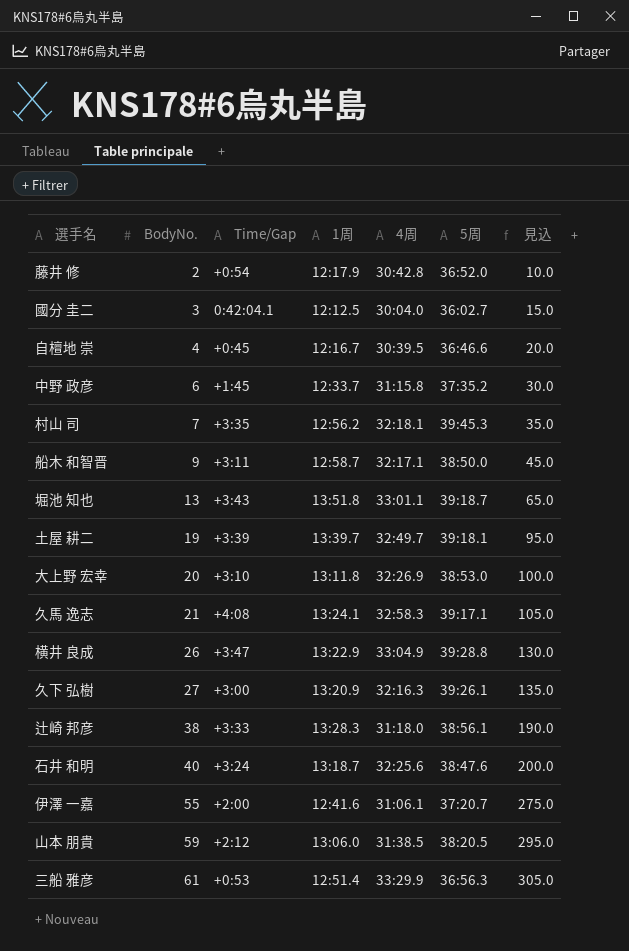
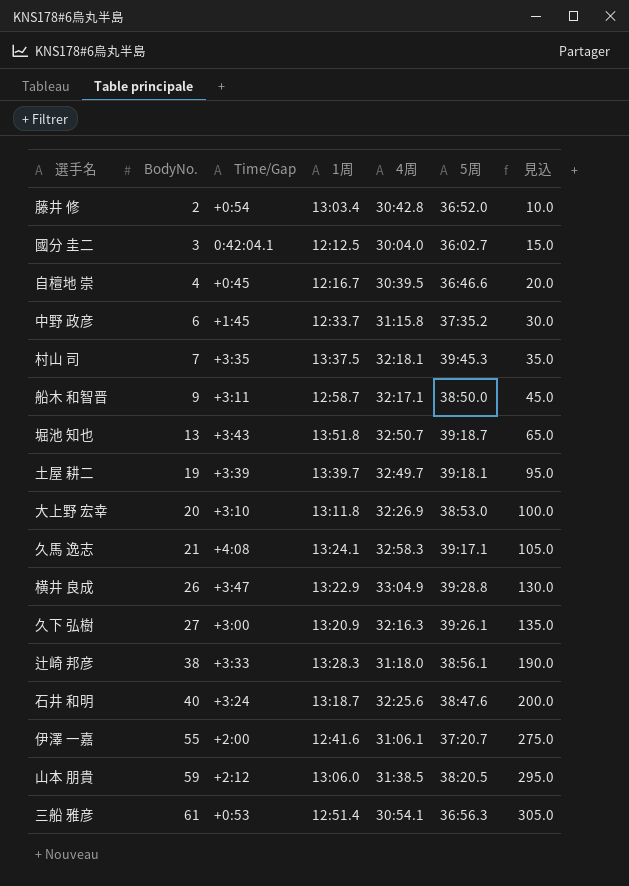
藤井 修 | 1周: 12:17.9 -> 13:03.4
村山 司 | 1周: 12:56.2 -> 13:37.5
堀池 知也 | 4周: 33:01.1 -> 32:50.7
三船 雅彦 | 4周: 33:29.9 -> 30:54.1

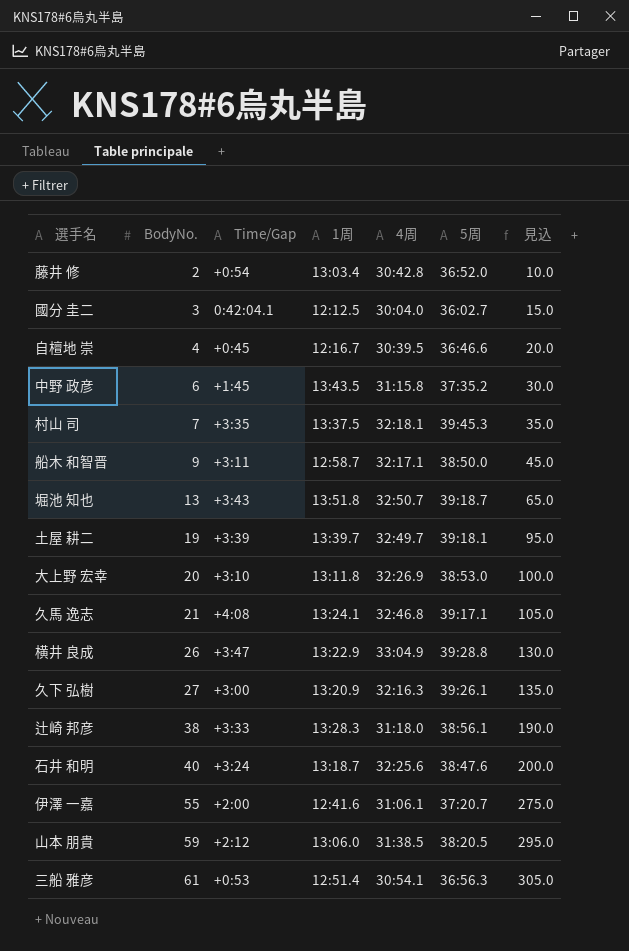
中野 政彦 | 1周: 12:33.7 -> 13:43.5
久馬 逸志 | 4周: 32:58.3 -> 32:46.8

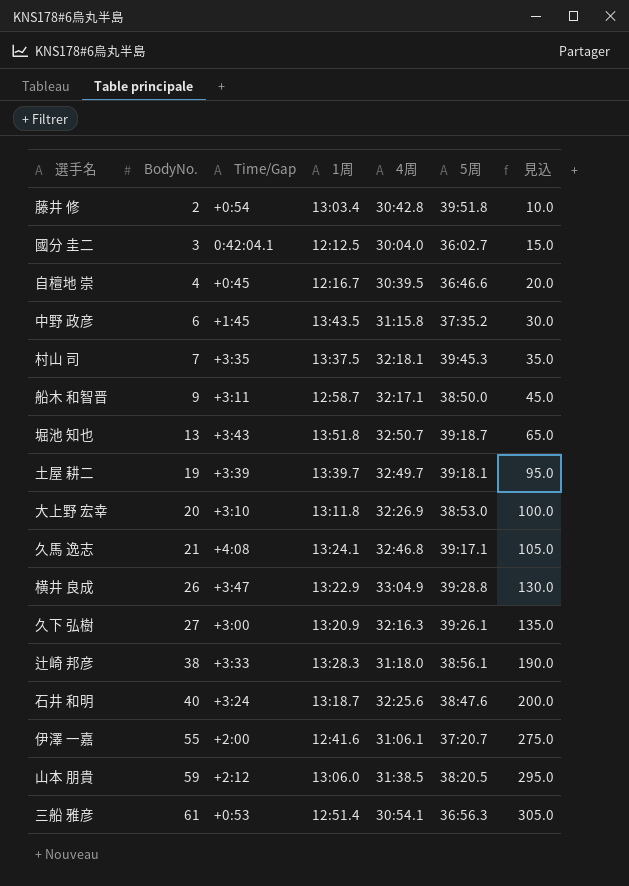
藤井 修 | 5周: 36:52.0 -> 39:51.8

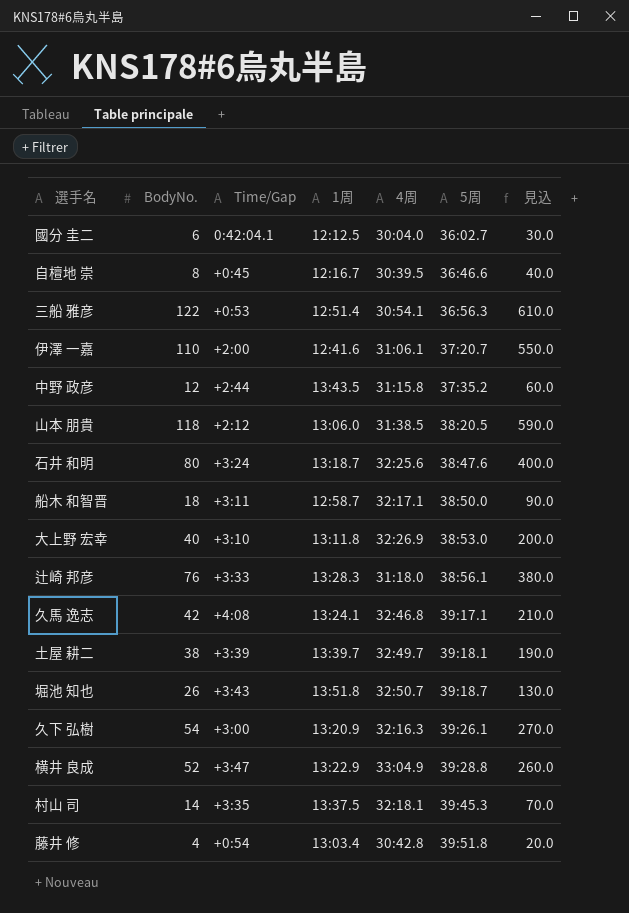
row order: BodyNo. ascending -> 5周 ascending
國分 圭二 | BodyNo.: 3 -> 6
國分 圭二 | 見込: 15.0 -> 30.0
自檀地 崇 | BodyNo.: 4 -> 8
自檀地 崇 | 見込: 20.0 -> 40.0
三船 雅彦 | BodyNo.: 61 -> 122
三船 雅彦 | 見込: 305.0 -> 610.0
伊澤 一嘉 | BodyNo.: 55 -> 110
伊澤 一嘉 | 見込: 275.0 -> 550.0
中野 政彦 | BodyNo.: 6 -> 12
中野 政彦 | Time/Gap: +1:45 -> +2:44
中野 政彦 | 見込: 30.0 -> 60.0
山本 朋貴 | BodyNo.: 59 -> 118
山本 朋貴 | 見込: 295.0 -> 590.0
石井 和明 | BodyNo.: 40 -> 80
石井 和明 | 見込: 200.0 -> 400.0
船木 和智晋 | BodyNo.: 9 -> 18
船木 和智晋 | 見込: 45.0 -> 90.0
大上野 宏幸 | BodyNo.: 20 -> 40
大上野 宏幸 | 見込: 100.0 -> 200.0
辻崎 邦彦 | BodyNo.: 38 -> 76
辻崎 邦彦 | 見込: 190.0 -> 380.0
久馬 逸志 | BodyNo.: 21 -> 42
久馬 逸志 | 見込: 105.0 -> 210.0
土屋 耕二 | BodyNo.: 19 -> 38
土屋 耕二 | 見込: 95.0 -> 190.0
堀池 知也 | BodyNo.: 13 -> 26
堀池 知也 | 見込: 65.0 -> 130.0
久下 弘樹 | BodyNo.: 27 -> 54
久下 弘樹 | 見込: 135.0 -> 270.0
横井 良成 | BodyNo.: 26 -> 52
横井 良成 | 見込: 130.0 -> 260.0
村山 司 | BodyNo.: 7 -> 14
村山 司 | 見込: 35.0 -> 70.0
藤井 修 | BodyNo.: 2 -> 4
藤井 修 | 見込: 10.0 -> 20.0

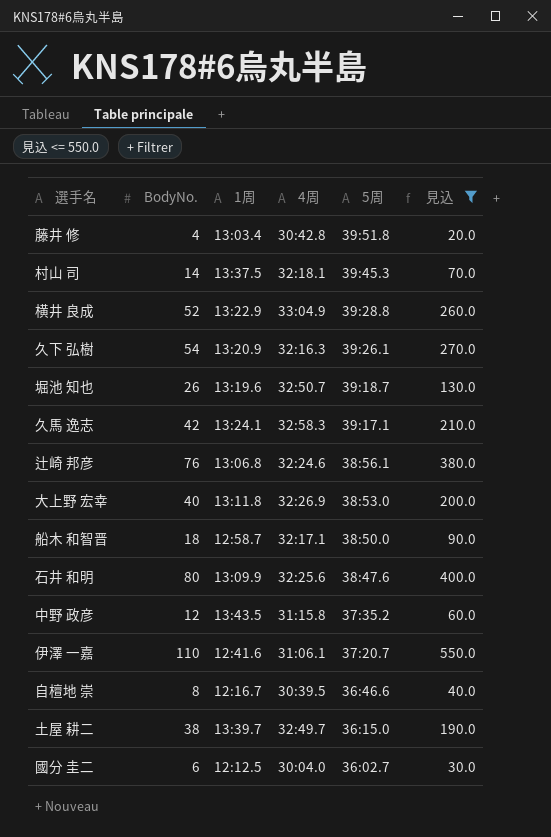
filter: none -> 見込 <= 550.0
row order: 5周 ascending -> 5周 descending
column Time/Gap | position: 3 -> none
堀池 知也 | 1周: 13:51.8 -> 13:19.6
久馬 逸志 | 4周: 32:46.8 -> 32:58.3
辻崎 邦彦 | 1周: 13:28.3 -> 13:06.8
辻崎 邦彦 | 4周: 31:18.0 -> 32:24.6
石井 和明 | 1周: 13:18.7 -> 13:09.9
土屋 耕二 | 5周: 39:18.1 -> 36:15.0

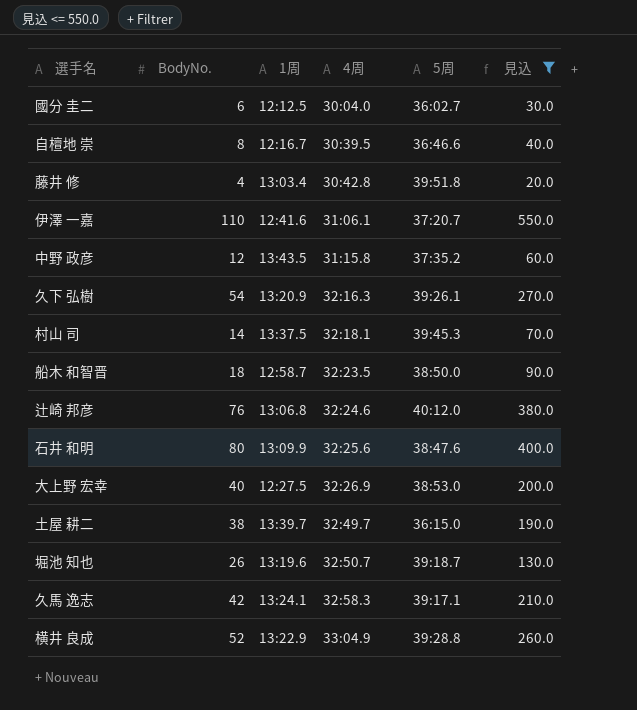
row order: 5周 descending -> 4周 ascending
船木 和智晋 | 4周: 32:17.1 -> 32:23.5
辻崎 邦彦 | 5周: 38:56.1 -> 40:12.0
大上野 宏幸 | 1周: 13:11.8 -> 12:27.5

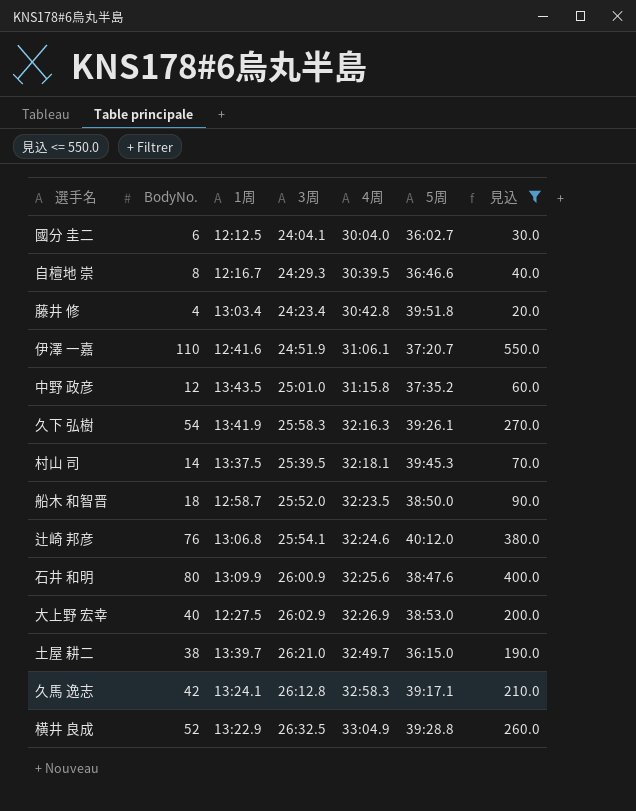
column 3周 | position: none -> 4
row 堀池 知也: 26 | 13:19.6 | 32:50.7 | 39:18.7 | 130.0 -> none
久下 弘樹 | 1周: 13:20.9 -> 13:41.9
==
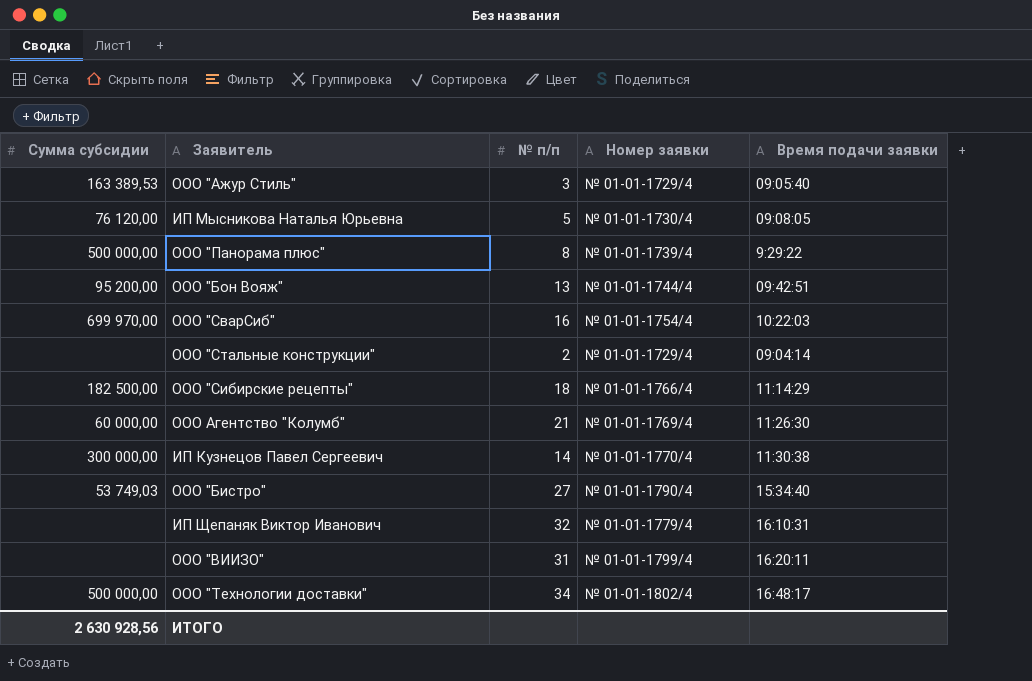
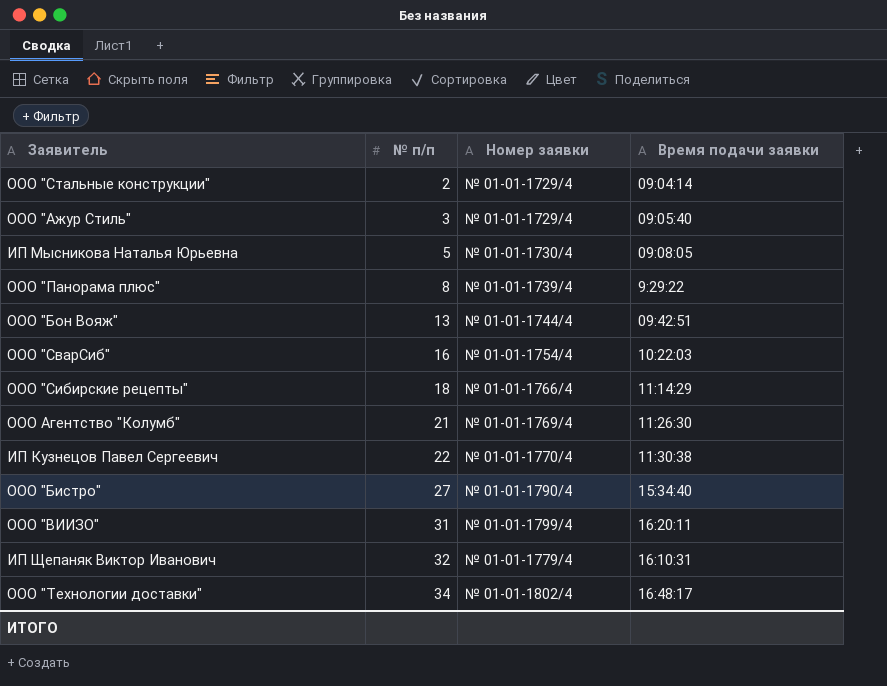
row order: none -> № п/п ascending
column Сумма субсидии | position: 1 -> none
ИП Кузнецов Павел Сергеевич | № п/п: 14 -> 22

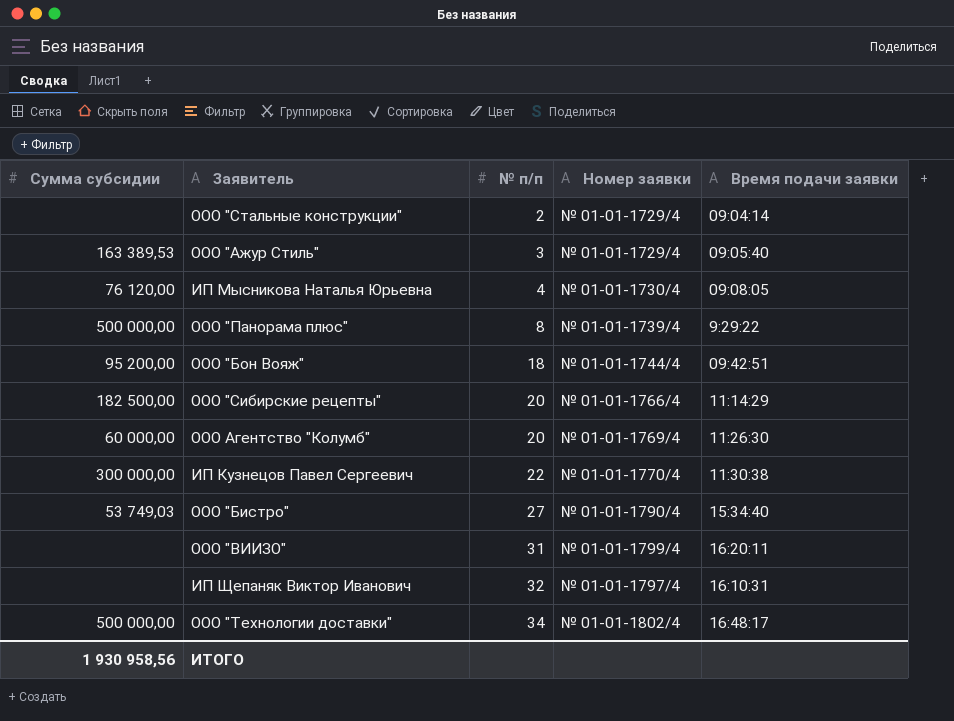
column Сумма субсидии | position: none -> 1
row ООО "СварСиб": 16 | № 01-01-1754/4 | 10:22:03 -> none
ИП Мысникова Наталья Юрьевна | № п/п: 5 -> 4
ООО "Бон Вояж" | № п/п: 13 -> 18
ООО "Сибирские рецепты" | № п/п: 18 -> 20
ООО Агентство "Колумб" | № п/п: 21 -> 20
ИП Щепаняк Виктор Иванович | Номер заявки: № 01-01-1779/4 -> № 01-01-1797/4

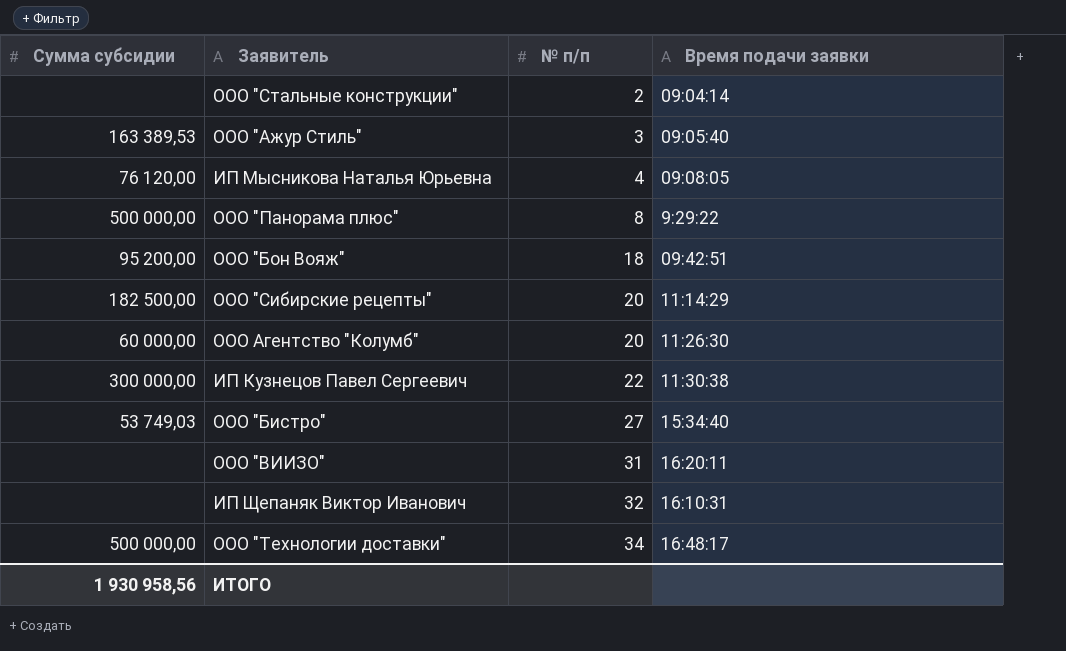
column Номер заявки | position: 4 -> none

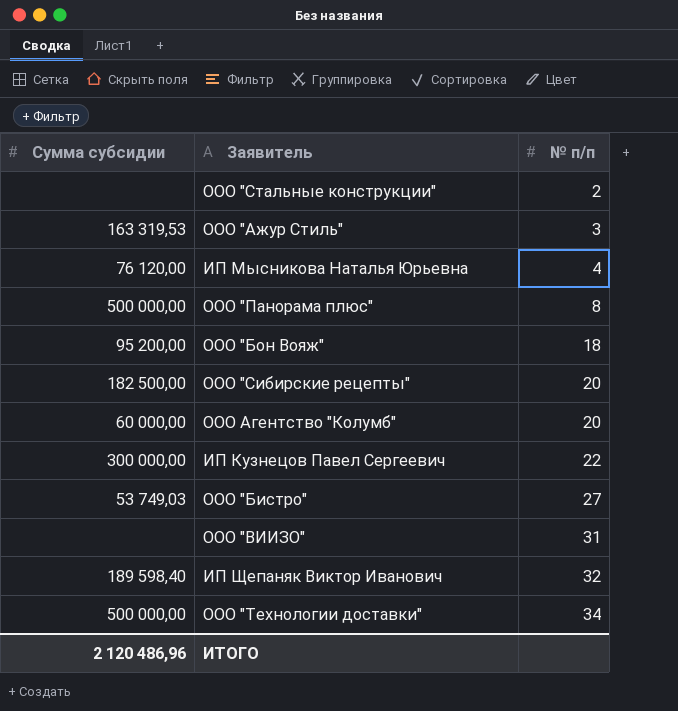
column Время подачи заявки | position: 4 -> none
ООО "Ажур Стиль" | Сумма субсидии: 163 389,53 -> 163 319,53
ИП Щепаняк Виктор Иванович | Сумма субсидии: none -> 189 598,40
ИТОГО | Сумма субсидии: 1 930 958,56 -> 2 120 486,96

## What this task involves
Looking at the records above, please work out how many lines contain "order" and state only that number.

## Solved problem
4